## What you have to do:
Filter these entries down to the lines that hold the word "padding", and show each of them.

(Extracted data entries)

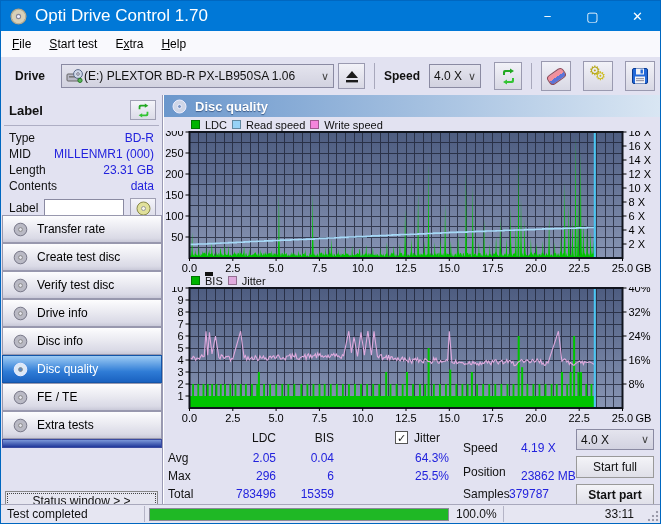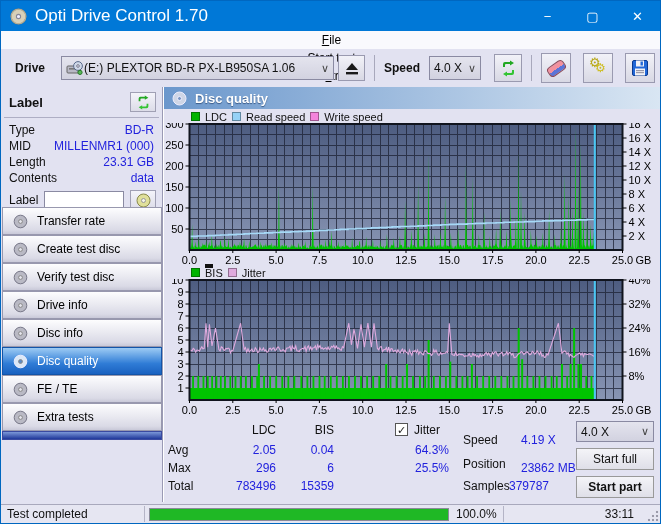--- a/index.html
+++ b/index.html
@@ -15,7 +15,7 @@
   .win-btn{width:45px;height:30px;display:flex;align-items:center;justify-content:center;
     font-size:13px;color:#fff;}
   
-  .menubar{height:18px;background:#f9f9fd;display:flex;align-items:center;padding-left:2px;flex-direction:column;}
+  .menubar{height:26px;background:#f9f9fd;display:flex;align-items:center;padding-left:2px;}
   .menu-item{padding:2px 9px;color:#000;}
   .menu-item u{text-decoration:underline;}
   

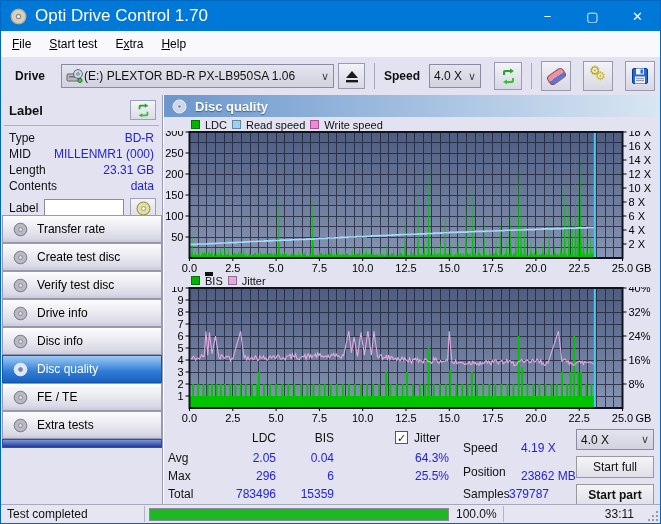--- a/index.html
+++ b/index.html
@@ -270,6 +270,7 @@
           </div>
           <div class="blue-strip"></div>
         </div>
+      <div class="statuswin-btn" style="position:absolute;left:0;right:0;top:388px;">Status window &gt; &gt;</div>
     </div>
 
     <div class="mainpanel">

## Result:
-  .menubar{height:18px;background:#f9f9fd;display:flex;align-items:center;padding-left:2px;flex-direction:column;}
+  .menubar{height:26px;background:#f9f9fd;display:flex;align-items:center;padding-left:2px;}
   .menu-item{padding:2px 9px;color:#000;}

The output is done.